Hyperparameters are settings you choose **before** training:
- Number of layers
- Number of neurons per layer
- Learning rate
- Batch size
- Number of epochs

### Architecture Hyperparameters:
1. **Depth**: Number of hidden layers
2. **Width**: Number of neurons in each layer
3. **Activation functions**: Which functions to use and where

---

## 7. Quick Reference Table

| Task Type | Output Size | Activation | Example |
|-----------|-------------|------------|---------|
| Binary Classification | 1 | Sigmoid | Spam detection |
| Multi-Class Classification | N classes | Softmax | Digit recognition (0-9) |
| Regression | 1 or more | None | Price prediction |

---

## 8. Important Notes

⚠️ **Common Mistakes to Avoid:**
- Using Softmax for regression (should use no activation)
- Wrong output size (must match number of classes)
- Forgetting to add activation for classification

✅ **Best Practices:**
- Match output layer to your task type
- Start with simple architectures and add complexity if needed
- Use appropriate activation functions for each task
- Monitor training to ensure model is learning

---

## 9. Summary

- **Sigmoid**: Binary classification (0 to 1)
- **Softmax**: Multi-class classification (probabilities summing to 1)
- **Architecture**: Design based on task (regression vs classification)
- **Output layer**: Must match task requirements
- **Hidden layers**: Experiment with sizes and depths

In [49]:
import torch
import torch.nn as nn
import numpy as np
from torch.nn import functional as F
import torch.optim as optim

input_tensor = torch.tensor([[2.4]])

sigmoid = nn.Sigmoid()
probability = sigmoid(input_tensor)
print(probability)

tensor([[0.9168]])


## Example 1: Sigmoid Activation Function

This example demonstrates:
- **Input**: A single value (2.4) as a tensor
- **Sigmoid function**: Squashes any input to range [0, 1]
- **Output**: A probability value between 0 and 1

**How it works:**
- Input 2.4 is passed through sigmoid: σ(2.4) = 1/(1 + e^(-2.4)) ≈ 0.917
- Larger positive values → closer to 1
- Larger negative values → closer to 0
- Zero → exactly 0.5

**Use case**: Binary classification where you need to predict probability of one class (e.g., probability of being spam email).

In [50]:
input_tensor = torch.tensor([[1.0, -6.0, 2.5, -0.3, 1.2, 0.8]])

softmax = nn.Softmax(dim=-1)
probability = softmax(input_tensor)
print(probability)

tensor([[1.2828e-01, 1.1698e-04, 5.7492e-01, 3.4961e-02, 1.5669e-01, 1.0503e-01]])


## Example 2: Softmax Activation Function

This example demonstrates:
- **Input**: A tensor with 6 values (representing 6 classes)
- **Softmax function**: Converts values to probabilities that sum to 1.0
- **dim=-1**: Applies softmax across the last dimension (the 6 values)

**How it works:**
- Each value is exponentiated: e^x
- Then divided by sum of all exponentials
- Result: Probability distribution across all classes
- The highest input value gets the highest probability

**Use case**: Multi-class classification when you have 3+ classes (e.g., classifying images into 6 categories).

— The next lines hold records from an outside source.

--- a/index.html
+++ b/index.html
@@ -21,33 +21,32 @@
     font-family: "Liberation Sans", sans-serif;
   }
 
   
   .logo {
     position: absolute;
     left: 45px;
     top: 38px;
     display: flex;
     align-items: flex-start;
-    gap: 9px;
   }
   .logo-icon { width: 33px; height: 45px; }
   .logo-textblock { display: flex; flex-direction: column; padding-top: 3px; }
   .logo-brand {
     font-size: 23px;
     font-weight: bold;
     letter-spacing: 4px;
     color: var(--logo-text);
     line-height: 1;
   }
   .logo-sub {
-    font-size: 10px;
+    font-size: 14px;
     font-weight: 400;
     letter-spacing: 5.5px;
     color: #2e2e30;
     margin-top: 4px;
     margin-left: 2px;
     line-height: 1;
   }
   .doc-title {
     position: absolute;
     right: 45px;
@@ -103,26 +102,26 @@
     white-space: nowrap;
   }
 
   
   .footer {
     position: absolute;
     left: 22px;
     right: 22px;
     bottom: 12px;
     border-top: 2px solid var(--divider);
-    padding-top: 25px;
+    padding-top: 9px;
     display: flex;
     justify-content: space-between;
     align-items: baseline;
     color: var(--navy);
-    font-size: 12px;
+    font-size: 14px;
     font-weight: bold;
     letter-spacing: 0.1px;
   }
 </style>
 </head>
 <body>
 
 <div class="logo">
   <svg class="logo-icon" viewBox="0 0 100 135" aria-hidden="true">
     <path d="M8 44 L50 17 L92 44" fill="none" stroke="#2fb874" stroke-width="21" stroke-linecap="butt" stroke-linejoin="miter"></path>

Each output represents the probability of belonging to that class.

In [51]:
# From regression to multi-class classification

input_tensor = torch.Tensor([[3, 4, 6, 7, 10, 12, 2, 3, 6, 8, 9]])

model = nn.Sequential(
    nn.Linear(11, 20),
    nn.Linear(20, 12),
    nn.Linear(12, 6),
    nn.Linear(6, 1),
)

output = model(input_tensor)
print(output)

tensor([[0.9888]], grad_fn=<AddmmBackward0>)


## Example 3: Regression Network Architecture

This example shows a network designed for **regression tasks**:

**Architecture breakdown:**
- **Input**: 11 features
- **Layer 1**: 11 → 20 neurons (expanding)
- **Layer 2**: 20 → 12 neurons (compressing)
- **Layer 3**: 12 → 6 neurons (compressing)
- **Output**: 6 → 1 neuron (single continuous value)

**Key features:**
- **No activation function** on output (raw value prediction)
- **Funnel architecture**: Gradually reduces dimensions
- Output is a continuous value (not bounded)

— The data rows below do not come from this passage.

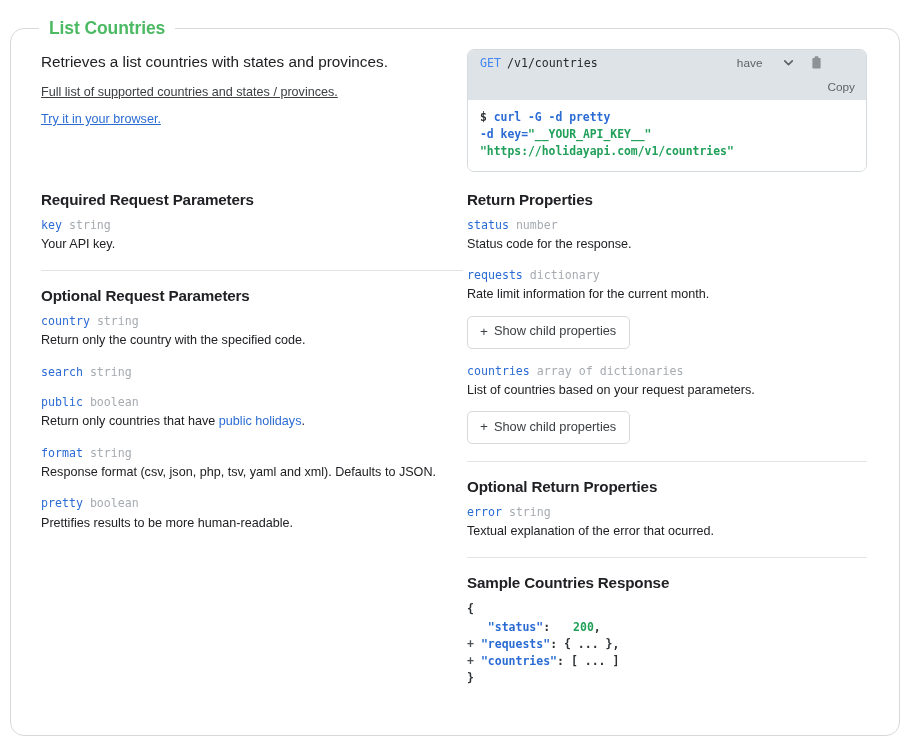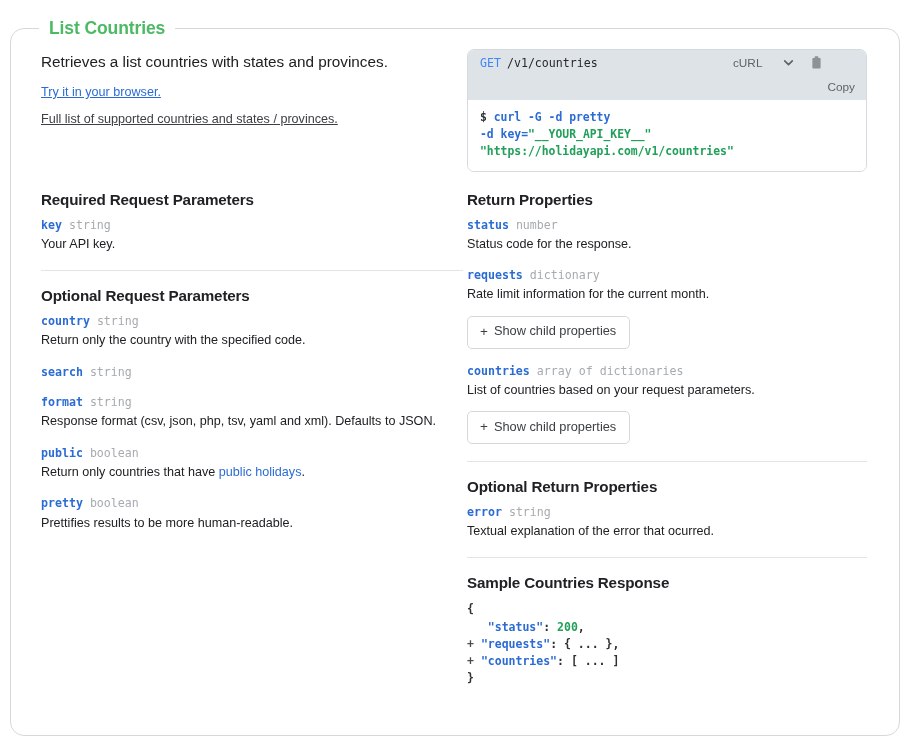--- a/index.html
+++ b/index.html
@@ -135,21 +135,21 @@
   }
 
   .prop { margin-bottom: 15px; }
   .prop:last-child { margin-bottom: 0; }
   .prop-head {
     font-family: "DejaVu Sans Mono", monospace;
     font-size: 11.6px;
     line-height: 1.3;
     margin-bottom: 3px;
   }
-  .prop-name { color: #2b6cd4; font-weight: bold; }
+  .prop-name { color: #2b6cd4; font-weight: normal; }
   .prop-type { color: #a6abb0; margin-left: 7px; }
   .prop-desc {
     font-size: 12.6px;
     color: #202124;
     line-height: 1.4;
   }
   .inline-link { color: #2b6cd4; text-decoration: none; cursor: pointer; }
 
   .hr {
     border: 0;
@@ -176,49 +176,49 @@
   .json-block {
     font-family: "DejaVu Sans Mono", monospace;
     font-size: 11.5px;
     font-weight: bold;
     line-height: 1.49;
     color: #2d3134;
     white-space: pre;
     margin-top: 7px;
   }
   .j-key   { color: #2b6cd4; }
-  .j-num   { color: #21a05a; }
+  .j-num   { color: #21a05a; margin-left: 16px; }
   .j-punct { color: #2d3134; }
   .j-plus  { color: #4b5055; }
 </style>
 </head>
 <body>
 
 <div class="page">
   <fieldset class="card">
     <legend class="card-legend">List Countries</legend>
 
     <div class="card-inner">
 
       <div class="top-row">
 
         <div class="desc-col">
           <div class="desc-title">Retrieves a list countries with states and provinces.</div>
+          <a class="desc-link dark">Full list of supported countries and states / provinces.</a>
           <a class="desc-link blue">Try it in your browser.</a>
-          <a class="desc-link dark">Full list of supported countries and states / provinces.</a>
         </div>
 
         <div class="code-col">
           <div class="code-card">
 
             <div class="code-head">
               <span class="code-method">GET</span>
               <span class="code-path">/v1/countries</span>
               <span class="code-head-spacer"></span>
-              <span class="lang-label">cURL</span>
+              <span class="lang-label">have</span>
               <span class="chev">
                 <svg width="13" height="13" viewBox="0 0 24 24" fill="none" stroke="#5f6368" stroke-width="3" stroke-linecap="round" stroke-linejoin="round">
                   <polyline points="5,9 12,16 19,9"></polyline>
                 </svg>
               </span>
               <span class="clip">
                 <svg width="11" height="13" viewBox="0 0 24 28" fill="#8d9296">
                   <rect x="3" y="4" width="18" height="23" rx="2"></rect>
                   <rect x="8" y="0.5" width="8" height="5" rx="1.2"></rect>
                 </svg>
@@ -259,30 +259,30 @@
           </div>
 
           <div class="prop">
             <div class="prop-head">
               <span class="prop-name">search</span><span class="prop-type">string</span>
             </div>
           </div>
 
           <div class="prop">
             <div class="prop-head">
+              <span class="prop-name">public</span><span class="prop-type">boolean</span>
+            </div>
+            <div class="prop-desc"><span>Return only countries that have </span><a class="inline-link">public holidays</a><span>.</span></div>
+          </div>
+
+          <div class="prop">
+            <div class="prop-head">
               <span class="prop-name">format</span><span class="prop-type">string</span>
             </div>
             <div class="prop-desc">Response format (csv, json, php, tsv, yaml and xml). Defaults to JSON.</div>
-          </div>
-
-          <div class="prop">
-            <div class="prop-head">
-              <span class="prop-name">public</span><span class="prop-type">boolean</span>
-            </div>
-            <div class="prop-desc"><span>Return only countries that have </span><a class="inline-link">public holidays</a><span>.</span></div>
           </div>
 
           <div class="prop">
             <div class="prop-head">
               <span class="prop-name">pretty</span><span class="prop-type">boolean</span>
             </div>
             <div class="prop-desc">Prettifies results to be more human-readable.</div>
           </div>
 
         </div>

**Use case**: Predicting continuous values like prices, temperatures, distances, or any numerical quantity. The network learns to map 11 input features to 1 output value.

In [52]:
input_tensor = torch.Tensor([[3, 4, 6, 7, 10, 12, 2, 3, 6, 8, 9]])

# made network below to perform a multi-class classification with four labels.
model = nn.Sequential(
  nn.Linear(11, 20),
  nn.Linear(20, 12),
  nn.Linear(12, 6),
  nn.Linear(6, 4),
  nn.Softmax(dim=-1)
)

output = model(input_tensor)
print(output)

tensor([[0.3251, 0.2706, 0.2406, 0.1637]], grad_fn=<SoftmaxBackward0>)


## Example 4: Multi-Class Classification Network

This example shows converting the regression network to **multi-class classification**:

**Architecture modifications:**
- **Input**: Same 11 features
- **Hidden layers**: Same structure (11→20→12→6)
- **Output layer**: Changed from 1 to **4 neurons** (4 classes)
- **Added Softmax**: Converts outputs to probability distribution

**Key changes from regression:**
1. Output size = number of classes (4)
2. Added `nn.Softmax(dim=-1)` to get probabilities
3. Each output represents probability of one class
4. All outputs sum to 1.0

**Output interpretation:**
- 4 values, each between 0 and 1
- Highest value = most likely class
- Example: [0.7, 0.1, 0.15, 0.05] → Class 0 is predicted with 70% confidence

**Use case**: Classifying inputs into one of 4 categories (e.g., sentiment analysis with 4 emotions, product categorization with 4 types).

In [53]:
# Creating one-hot encoded labels

y = 1
num_classes = 3

one_hot_numpy = np.array([0, 1, 0])

one_hot_pytorch = F.one_hot(torch.tensor(y), num_classes=num_classes)

print("One-hot Vector using NumPy:", one_hot_numpy)
print("One-hot Vector using PyTorch:", one_hot_pytorch)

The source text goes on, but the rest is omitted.